Седая оловянная печаль. Зловещие латунные тени. Ночи кровавого железа - страница 41



Волоса не оказалось.

Войти или нет? Видимо, злоумышленник еще там: между собранием у генерала и моим приходом прошло совсем немного времени, он не успел бы обыскать комнату.

Я подумал было расположиться с комфортом и подождать снаружи. Но это значило бы отсрочить свидание со Снэйком.

Может, пойти ва-банк и удивить непрошеного гостя? Я снял со стены булаву, достал ключ, отпер дверь и сильно пнул ее ногой, чтобы отбросить притаившегося в засаде. С булавой наготове я ворвался в комнату.

Пусто. Темно. Кто-то опять задул лампу.

Я поспешно вернулся в коридор: мой силуэт мог послужить отличной мишенью для человека, вооруженного арбалетом.

В дверном проеме показалась чья-то фигура.

– Это я.

Морли Дотс. Я осмотрелся, нет ли кого в коридоре, и зашел в комнату:

– Какого черта ты тут делаешь?

Я отбросил булаву и зашарил по столу в поисках лампы.

– Стало любопытно, что у вас здесь происходит.

Я зажег лампу и захлопнул дверь:

– Ты так прямо взял и вошел?

– Подумаешь, у вас все двери нараспашку.

– Как тебе мои апартаменты?

Он постучал себе по носу:

– Запах. У эльфов тонкий нюх, а в твоих апартаментах воняет мясом. Сразу ясно, ты не вегетарианец.

Издевается, мерзавец.

– Значит, ты явился. Что прикажешь с тобой делать?

– Новости есть?

– Да. Еще один убитый. Это случилось сегодня утром, пока я был в городе. Поэтому вечером старик созвал совещание, доложил всем, кто я такой, и пригрозил, что виновных детектив Гаррет по стенке размажет. Между делом старик спалил свое завещание. А что новенького в городе?
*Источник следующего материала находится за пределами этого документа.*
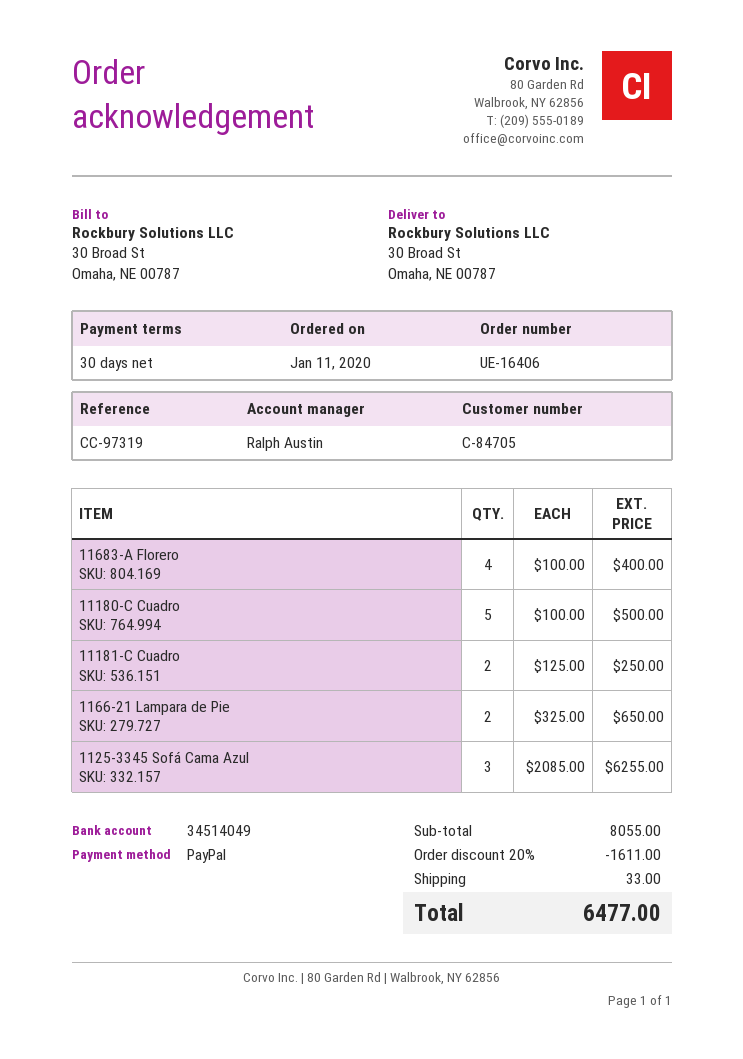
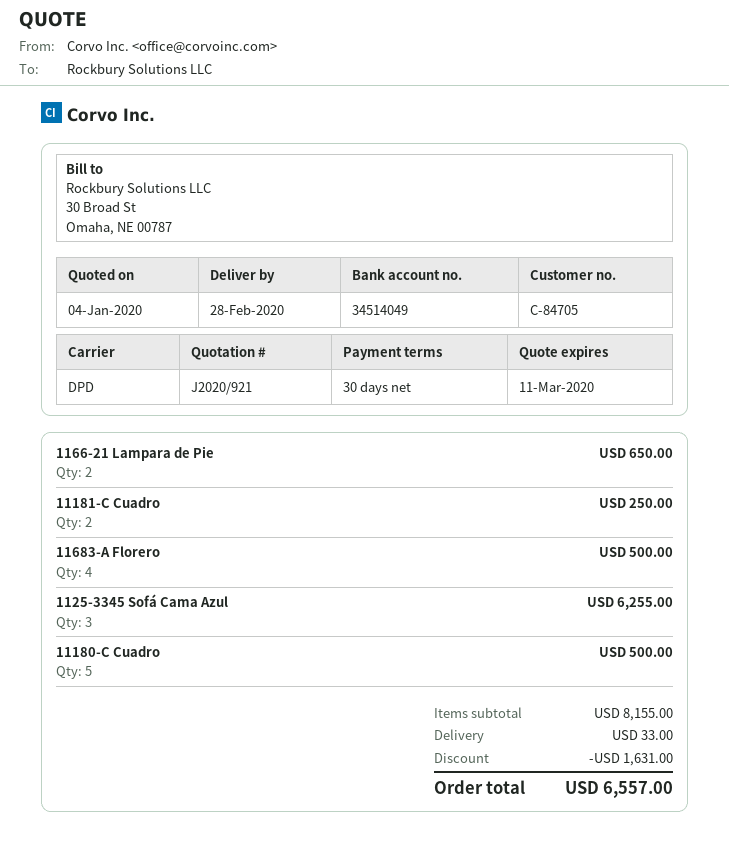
11683-A Florero: 4 for 400.00 -> 4 for 500.00
subtotal: 8055.00 -> 8155.00
discount: 1611.00 -> 1631.00
total: 6477.00 -> 6557.00

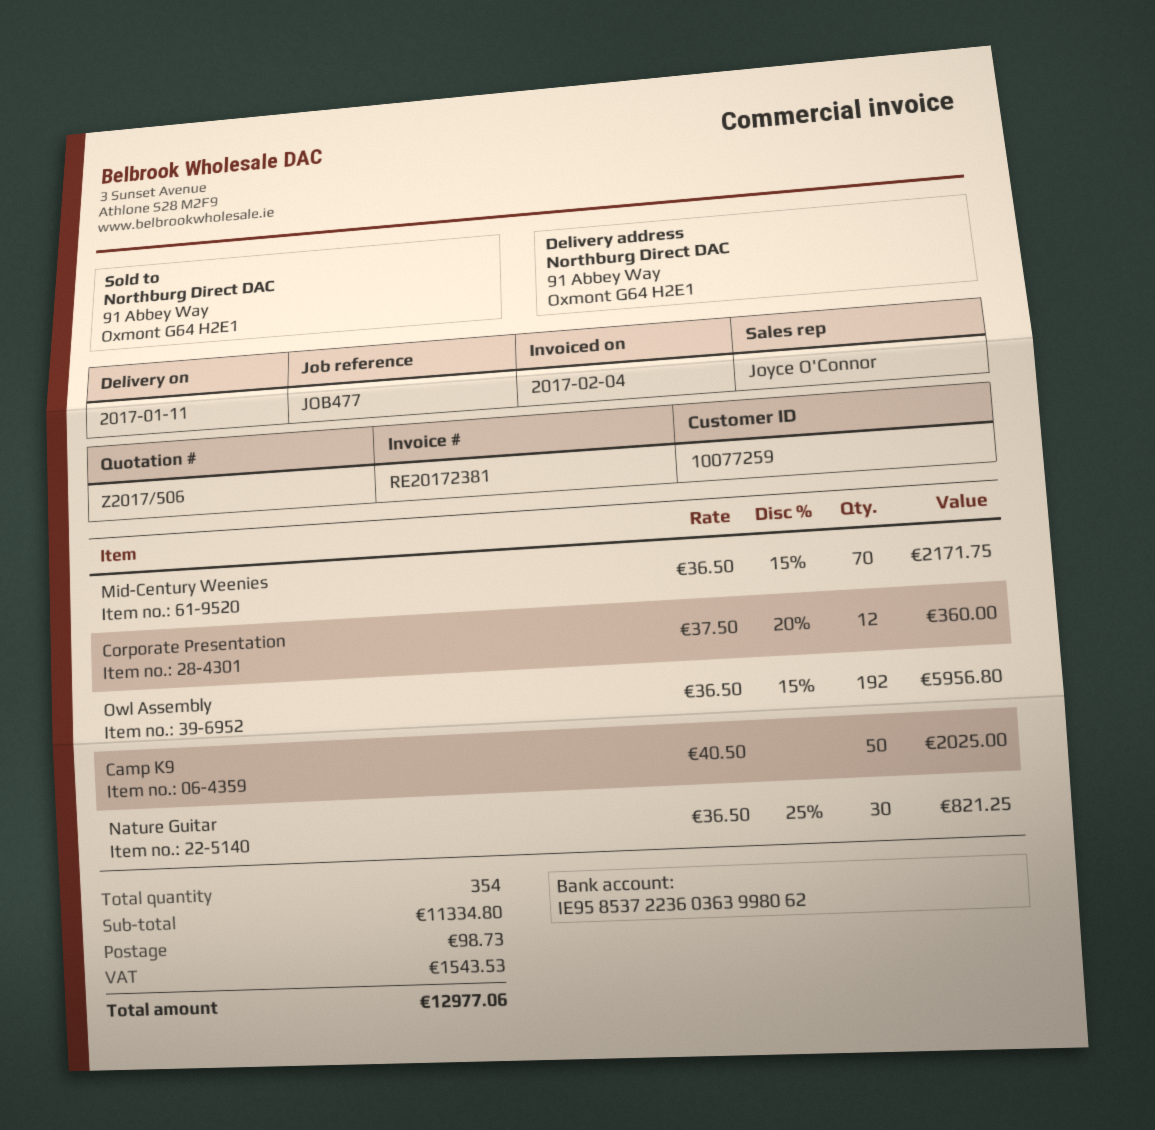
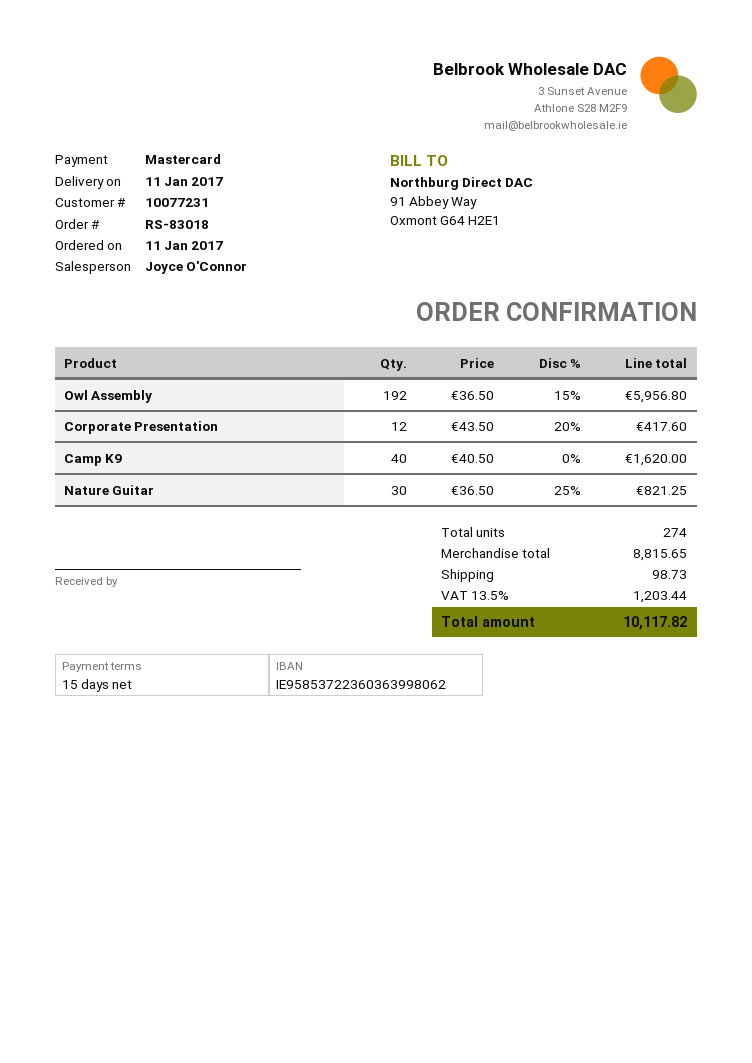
customer number: 10077259 -> 10077231
Mid-Century Weenies: 70 x 36.50 - 15% = 2171.75 -> none
Corporate Presentation: 12 x 37.50 - 20% = 360.00 -> 12 x 43.50 - 20% = 417.60
Camp K9: 50 x 40.50 = 2025.00 -> 40 x 40.50 = 1620.00
total quantity: 354 -> 274
subtotal: 11334.80 -> 8815.65
tax: 1543.53 -> 1203.44
total: 12977.06 -> 10117.82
– Плоскомордый кое-где побывал, но нашел не много. Ты знаешь, сколько штамповалось этих медалей, в любом ломбарде их полным-полно. Ценность представляют только серебряные: на Холме вечно не хватает серебра.

Холм – центр Танфера. Там живут все важные шишки, в том числе шайка колдунов, ведьм и прочих, кому серебро нужно позарез: для волшебства серебро что дерево для огня. С тех пор как Слави Дуралейник сосредоточил все запасы серебра у себя в Кантарде, цены на него взлетели до небес.

Впрочем, это к делу не относится.

– Что с подсвечниками и прочей дребеденью?

– Кажется, он нашел пару. Люди, купившие их, не помнят продавца. Но ты ведь знаешь Плоскомордого. Убеждать он умеет.

Он убедителен, как оползень: станешь на дороге – рискуешь быть раздавленным.

– Великолепно. Что будем делать?

– Завтра он попытается снова. Жаль, что ворюга не спер что-нибудь эдакое, примечательное, – тогда бы его наверняка запомнили.

– И правда. Дал он маху. Слушай. У меня назначена встреча с одним человеком. Он говорит, что знает убийцу. Может, и впрямь знает. Надо поспешить, а то он передумает и не станет разговаривать.

– Вперед, отважный рыцарь.

Морли частенько подсмеивается над моей романтичностью и сентиментальностью. Но он и сам небезгрешен. Взять хоть его появление здесь. Ни в жизнь не признает, что не захотел оставлять меня одного среди акул. Любопытно ему, видите ли, стало.

– Дом с привидениями, да и только, – ворчал Морли, пока мы осторожно спускались по лестнице. – И как они тут живут?

– Говорят, дома стены помогают. Привыкаешь через какое-то время, перестаешь замечать.

– Что это за брюнетка, на которую я наткнулся по дороге, в пустом холле?

– Генеральская дочка Дженнифер. К ней не подступишься.

– А может, ты не знаешь, как взяться за дело.

– Может. Но сдается мне, с ней не все в порядке.

Мы вышли через черный ход. Светила луна, и я почти не спотыкался, а Морли… тому без разницы, он из тех, кого хоть в гроб заколоти, – зрение как у кошки.